Saved entries:
════

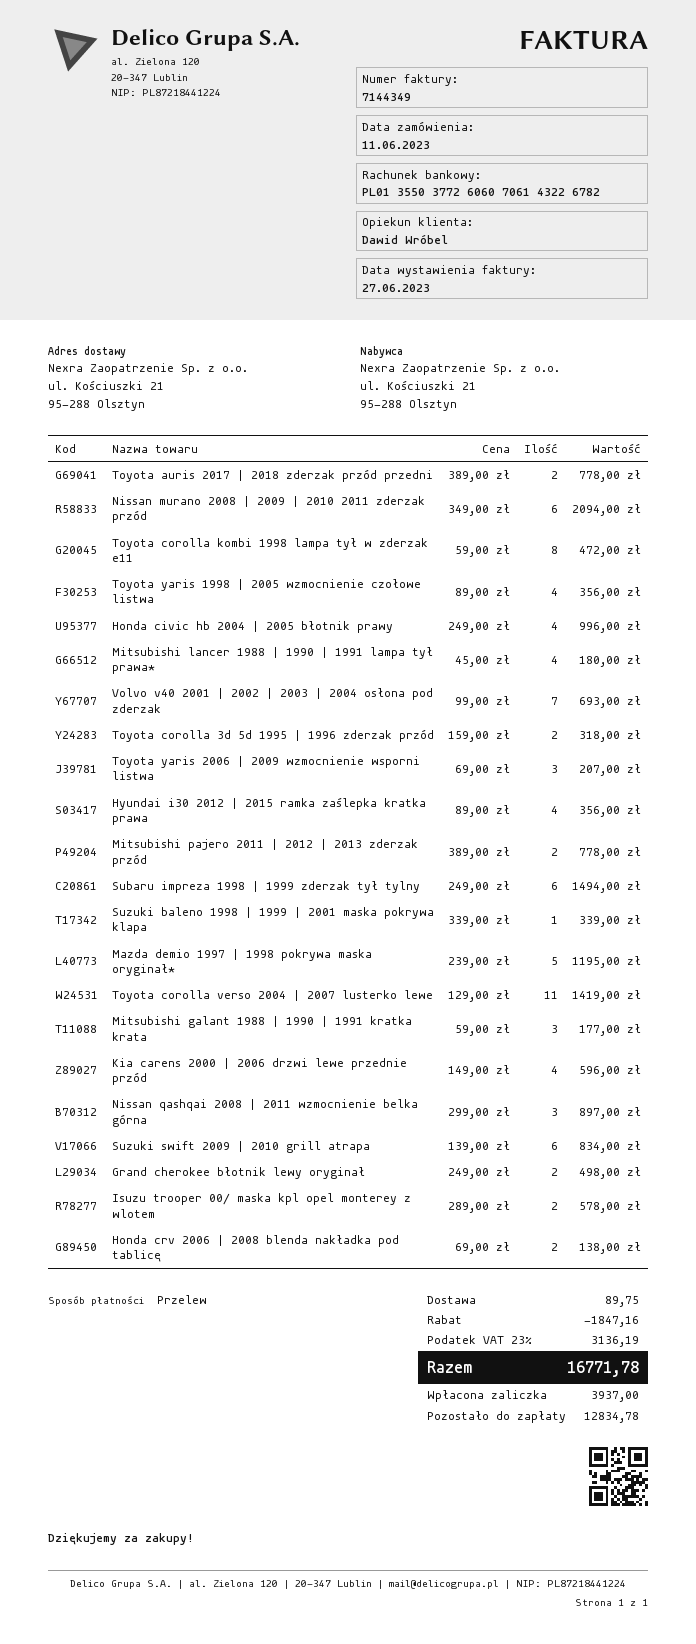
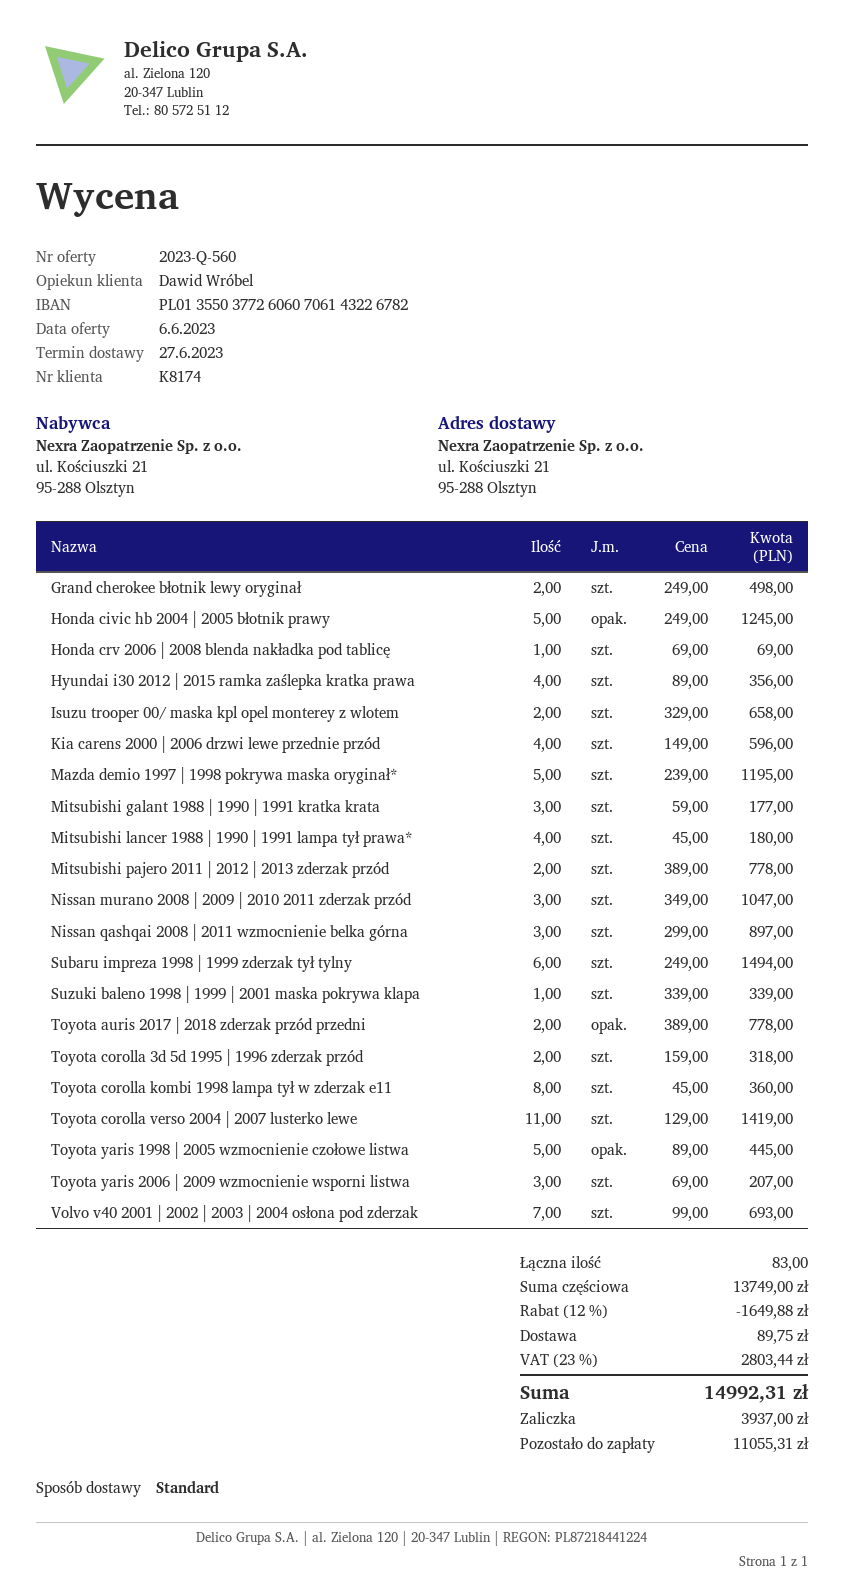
Nissan murano 2008 | 2009 | 2010 2011 zderzak przód: 6 x 349.00 = 2094.00 -> 3 x 349.00 = 1047.00
Toyota corolla kombi 1998 lampa tył w zderzak e11: 8 x 59.00 = 472.00 -> 8 x 45.00 = 360.00
Toyota yaris 1998 | 2005 wzmocnienie czołowe listwa: 4 x 89.00 = 356.00 -> 5 x 89.00 = 445.00
Honda civic hb 2004 | 2005 błotnik prawy: 4 x 249.00 = 996.00 -> 5 x 249.00 = 1245.00
Suzuki swift 2009 | 2010 grill atrapa: 6 x 139.00 = 834.00 -> none
Isuzu trooper 00/ maska kpl opel monterey z wlotem: 2 x 289.00 = 578.00 -> 2 x 329.00 = 658.00
Honda crv 2006 | 2008 blenda nakładka pod tablicę: 2 x 69.00 = 138.00 -> 1 x 69.00 = 69.00
discount: 1847.16 -> 1649.88
tax: 23% = 3136.19 -> 23% = 2803.44
total: 16771.78 -> 14992.31
balance: 12834.78 -> 11055.31

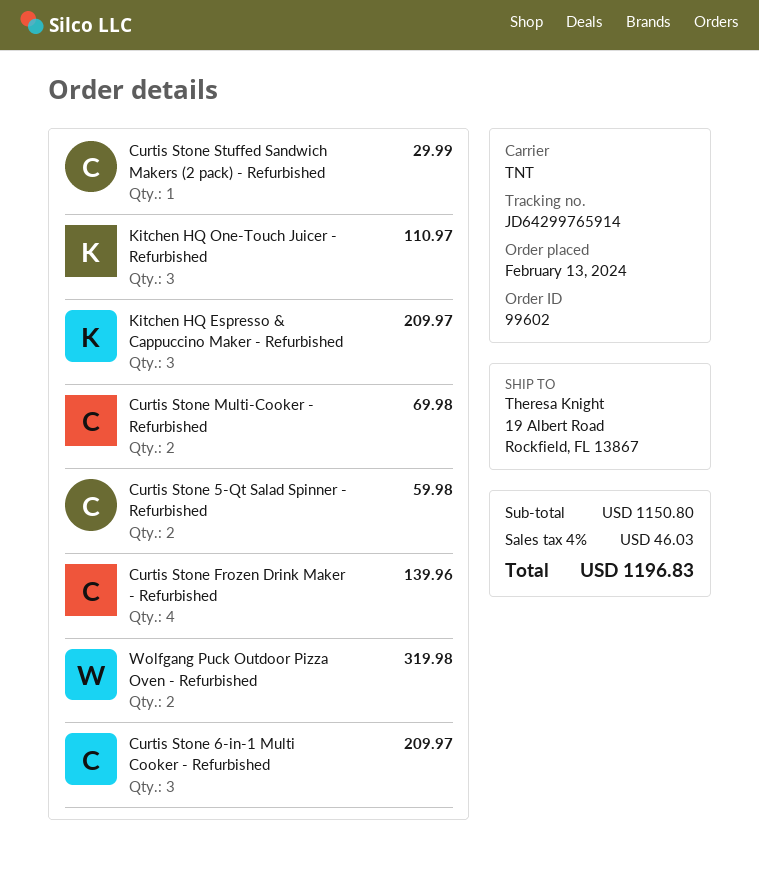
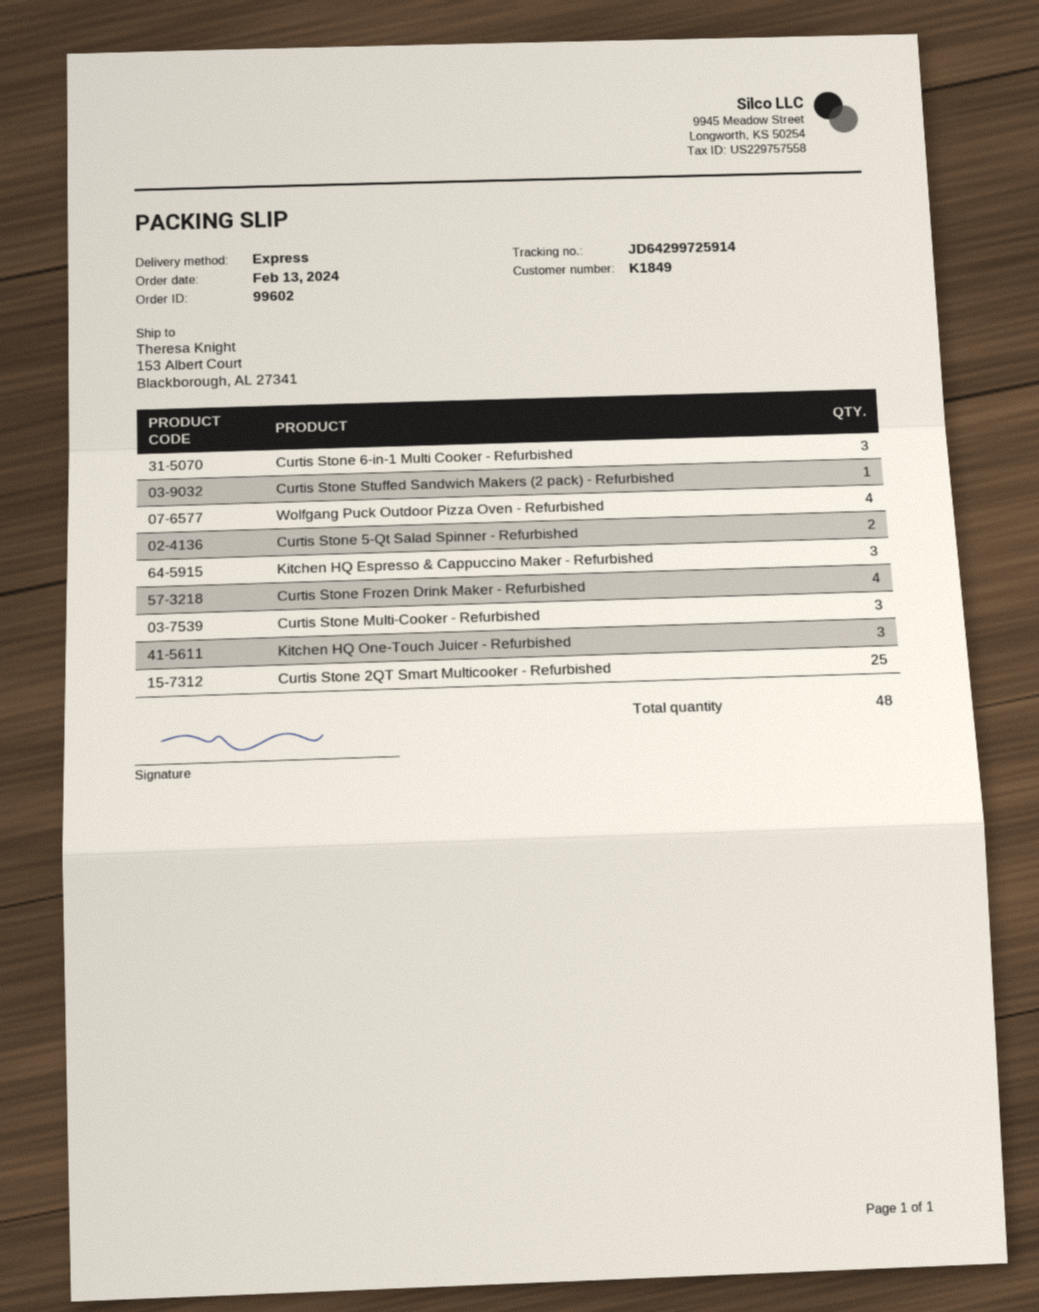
shipping method: TNT -> express
tracking number: JD64299765914 -> JD64299725914
ship to: 19 Albert Road, Rockfield, FL 13867 -> 153 Albert Court, Blackborough, AL 27341
Curtis Stone Multi-Cooker - Refurbished: 2 -> 3
Wolfgang Puck Outdoor Pizza Oven - Refurbished: 2 -> 4
Curtis Stone 2QT Smart Multicooker - Refurbished: none -> 25

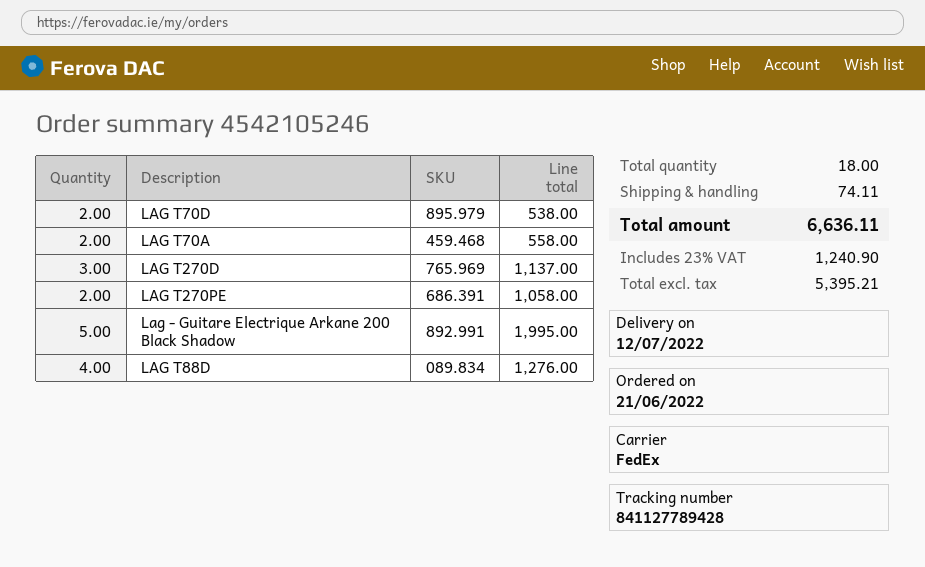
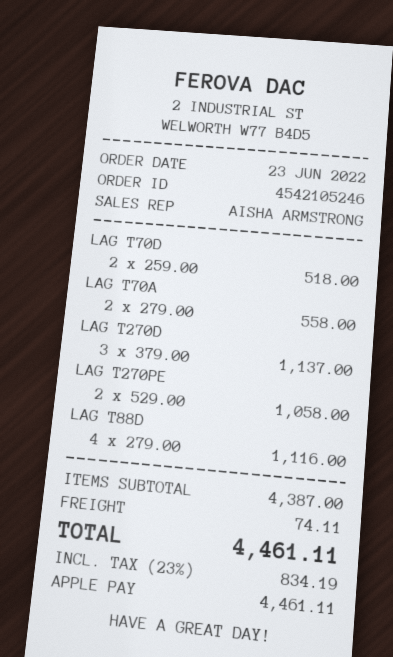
order date: 2022-06-21 -> 2022-06-23
LAG T70D: 2 for 538.00 -> 2 for 518.00
Lag - Guitare Electrique Arkane 200 Black Shadow: 5 for 1995.00 -> none
LAG T88D: 4 for 1276.00 -> 4 for 1116.00
tax: 23% = 1240.90 -> 23% = 834.19
total: 6636.11 -> 4461.11

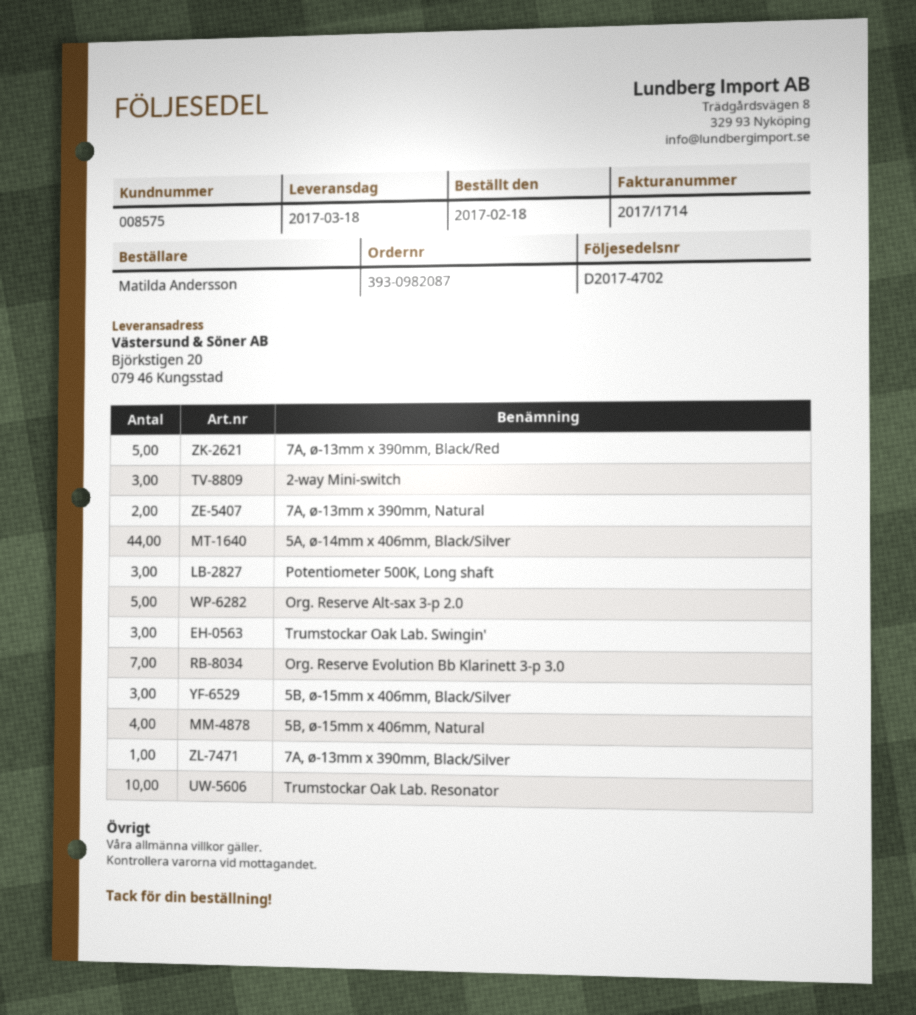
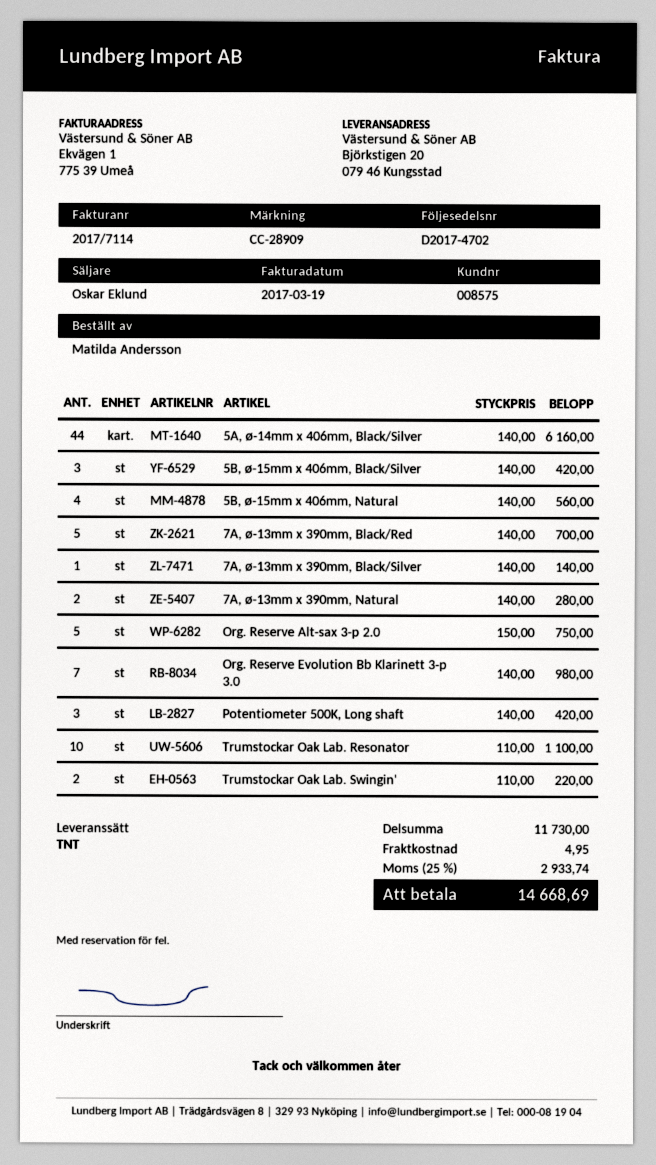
invoice number: 2017/1714 -> 2017/7114
2-way Mini-switch: 3 -> none
Trumstockar Oak Lab. Swingin': 3 -> 2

════

▸ Exercise details:
Begin at the line in the entries above that has "Curtis Stone Multi-Cooker", stop after the line that has "Lag - Guitare", and output exactly those lines without pictures.

▸ Result for this task:
Curtis Stone Multi-Cooker - Refurbished: 2 -> 3
Wolfgang Puck Outdoor Pizza Oven - Refurbished: 2 -> 4
Curtis Stone 2QT Smart Multicooker - Refurbished: none -> 25

order date: 2022-06-21 -> 2022-06-23
LAG T70D: 2 for 538.00 -> 2 for 518.00
Lag - Guitare Electrique Arkane 200 Black Shadow: 5 for 1995.00 -> none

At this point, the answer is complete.